El sacerdote Jacques Hamel muere degollado por dos atacantes del Estado Islámico en una parroquia de Normandía.
La Wafa Media Foundation anima a la matanza de españoles en respuesta a la batalla de las Navas de Tolosa.
Este último parece de coña, pero también es real.
En serio.
El mundo está como una puta cabra.
Bueno, el mundo… La gente. Alguna gente. Alguna gente está jodidamente loca.
Entre tanto, la islamofobia crece. En Occidente —y en todas partes, en realidad— nos cuesta poco generalizar con lo que no conocemos, ni tenemos interés en conocer, y separar a todos los niveles el radicalismo que sentimos más propio: el atentado de Omagh del IRA, el de Hipercor, de ETA, en Barcelona, los dos atentados simultáneos de Noruega de 2011…
No voy a ser políticamente correcto. El terrorismo duele venga de donde venga, pero, en los últimos años, el yihadismo ha puesto el punto de mira en Europa.

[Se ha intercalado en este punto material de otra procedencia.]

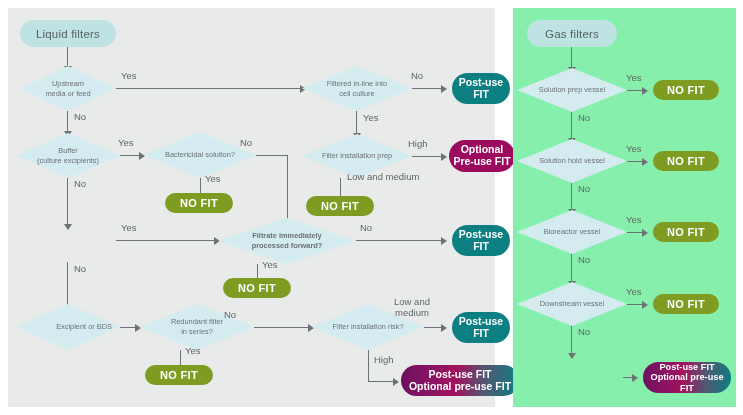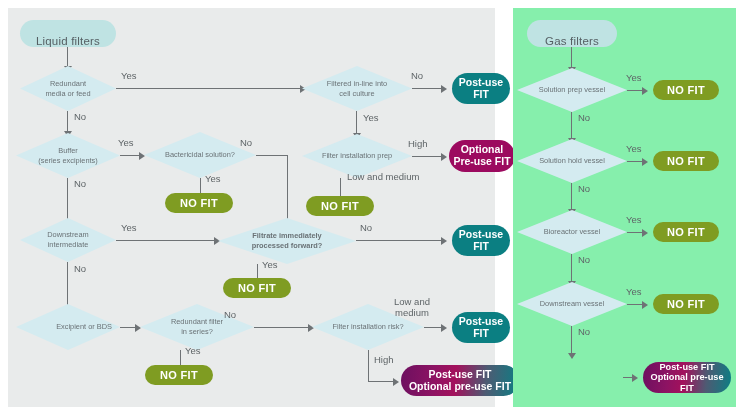--- a/index.html
+++ b/index.html
@@ -10,7 +10,7 @@
   #panel-liquid{left:8px;width:487px;background:#e9ebeb;}
   #panel-gas{left:513px;width:223px;background:#86efac;text-decoration:underline;}
 
-  .node{position:absolute;box-sizing:border-box;display:flex;align-items:flex-end;
+  .node{position:absolute;box-sizing:border-box;display:flex;align-items:center;
         justify-content:center;text-align:center;}
 
   

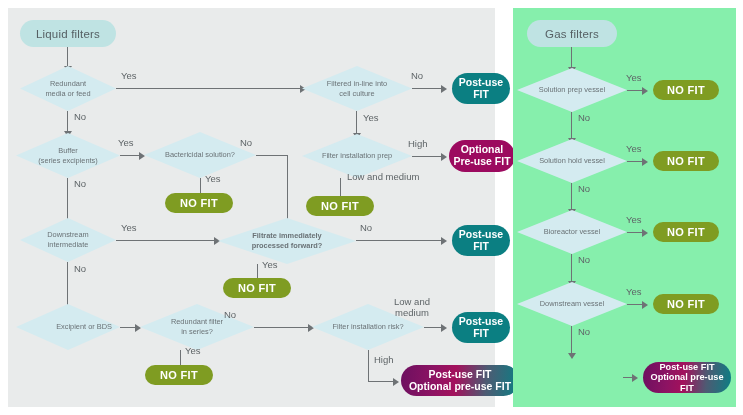--- a/index.html
+++ b/index.html
@@ -64,7 +64,7 @@
     <div class="diamond" style="left:12px;top:58px;width:96px;height:45px;">
       <div class="dshape"></div>
       <div class="dtext">
-        <span><span>Redundant</span><br>
+        <span><span>Upstream</span><br>
         <span>media or feed</span></span>
       </div>
     </div>

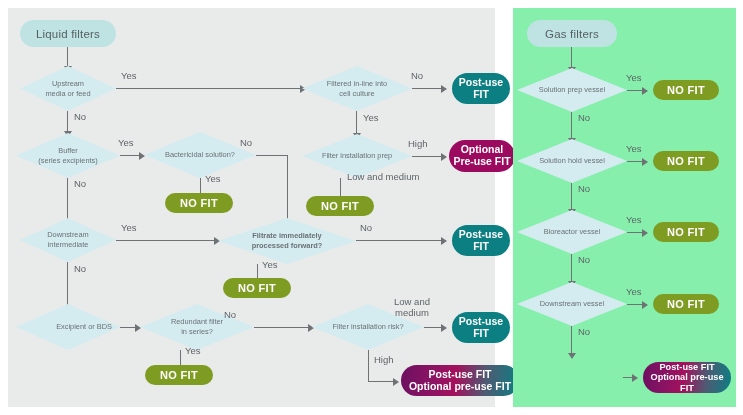--- a/index.html
+++ b/index.html
@@ -100,7 +100,7 @@
       <div class="dshape"></div>
       <div class="dtext" style="padding:0 4px;">
         <span><span>Buffer</span><br>
-        <span>(series excipients)</span></span>
+        <span>(culture excipients)</span></span>
       </div>
     </div>
     <div class="ln lnh" style="left:112px;top:147px;width:22px;"></div>

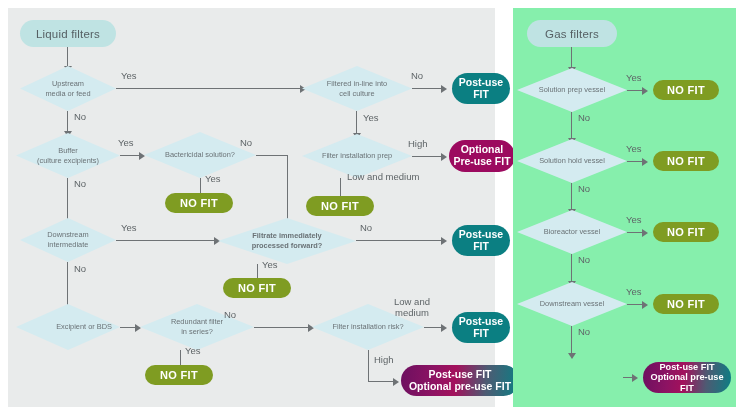--- a/index.html
+++ b/index.html
@@ -151,13 +151,6 @@
       <span>NO FIT</span>
     </div>
 
-    <div class="diamond" style="left:12px;top:210px;width:96px;height:44px;">
-      <div class="dshape"></div>
-      <div class="dtext">
-        <span><span>Downstream</span><br>
-        <span>intermediate</span></span>
-      </div>
-    </div>
     <div class="ln lnh" style="left:108px;top:232px;width:100px;"></div>
     <div class="arrow right" style="left:206px;top:228.5px;"></div>
     <div class="lbl" style="left:113px;top:214px;">Yes</div>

Los cuatro trenes de Atocha, los atentados de Al Qaeda en Londres (2005), los asesinatos en el Museo Judío de Bruselas (2014), o los recientes ataques en suelo francés: el perpetrado contra la revista Charlie Hebdo, el Atentado de Niza en julio de este mismo año…
Da miedo. Pavor. Es la lucha contra aquellos que usan el terror como arma; algo que Occidente ya no entiende ni ejerce desde hace más de un siglo, por lo menos. Es una batalla contra palabras armadas de las que habla Phillipe-Josheo Salazar en su último libro (Palabras armadas: comprender y combatir la propaganda terrorista). Es el retorno del idealismo frente al materialismo: la cultura occidental es, esencialmente, materialista, decía el autor a El Mundo, hace solo unos días, y es que, aparte de la adquisición de bienes, ¿qué más ofrece?
Su propaganda se centra en la exaltación del individuo, ellos venden una camaradería extraordinaria entre sus soldados, por ejemplo, como vemos en los vídeos. Tenemos problemas para comprender eso en los países occidentales así que lo que hacemos es reírnos, decir que están locos, enfermos. Ni están locos ni son imbéciles.
Mientras, el mundo se ha globalizado y la integración de otras culturas en nuestra sociedad se ha producido de formas muy distintas en todas las grandes ciudades europeas. Hace unos días, Saddiq Khan, el primer alcalde musulmán de Londres, afirmaba: “Si se está dispuesto a la integración, sin dejar sus creencias religiosas, se puede llegar muy lejos.”
No nos cuesta demasiado integrar Saddiq Khan, y mucho menos a Zidane, Ronaldinho, o a cualquier otro futbolista de fabela con éxito; ni tan siquiera a los miembros de la Casa de Al Saud, que comen en nuestra mesa (metafórica), pese a estar marcados por un fuerte wahabismo e intolerancia que se ha relacionado, en múltiples ocasiones, como fuente directa del terrorismo global de los últimos cincuenta años. A ellos nadie se atreverá a tildarlos como a moros ni terroristas, porque tienen petróleo, y relaciones públicas y privadas con monarquías, repúblicas y altos cargos del mundo entero.
Por el contrario, la gente de a pie, será fácilmente vinculable con estos estereotipos negativos solo por profesar una fe común —una religión de paz que el radicalismo ni sigue ni respeta en realidad — y que, a gran parte del mundo le debería avergonzar confundir y generalizar, puesto que es bien sabido que, al menos en España, las putas no suelen tener la culpa de parir a los hijos de puta. Quien piense así, razona al mismo nivel que Donald J. Trump, y siento el insulto, pero ni es posible frenar la inmigración en un mundo globalizado, ni es lógico hacerlo: es tan simple como razonar que, si desinfectamos nuestra casa de cucarachas con una bola de demolición, ni quedarán cucarachas, ni quedará casa.
Así que, de toda esta mezcolanza de conceptos, rescatemos dos: el Estado Islámico es más que un grupo de fanáticos locos: son fanáticos que quieren construir un mundo que Europa ya no entiende, y ese es el camino a través del que los gobernantes occidentales deberían buscar una solución: el problema es que, hoy, caminan a ciegas por este sendero; a su vez, siempre habrá maldad, y personas que deseen destruir lo que otros construyen, así que quizá llegue el día en el que tengamos que establecer una serie de conceptos por los que luchar; pero no nos convirtamos en los monstruos que nos atacan, no usemos la islamofobia para combatir el terrorismo yihadista, porque, entonces, ya habremos perdido.
Puede que, antes o después, la mano abierta deba convertirse en un puño contra aquellos que no desean más que enfrentarnos y convertirnos en sus enemigos, pero es nuestra obligación saber quién y por qué debe ser blanco de nuestra ira como sociedad.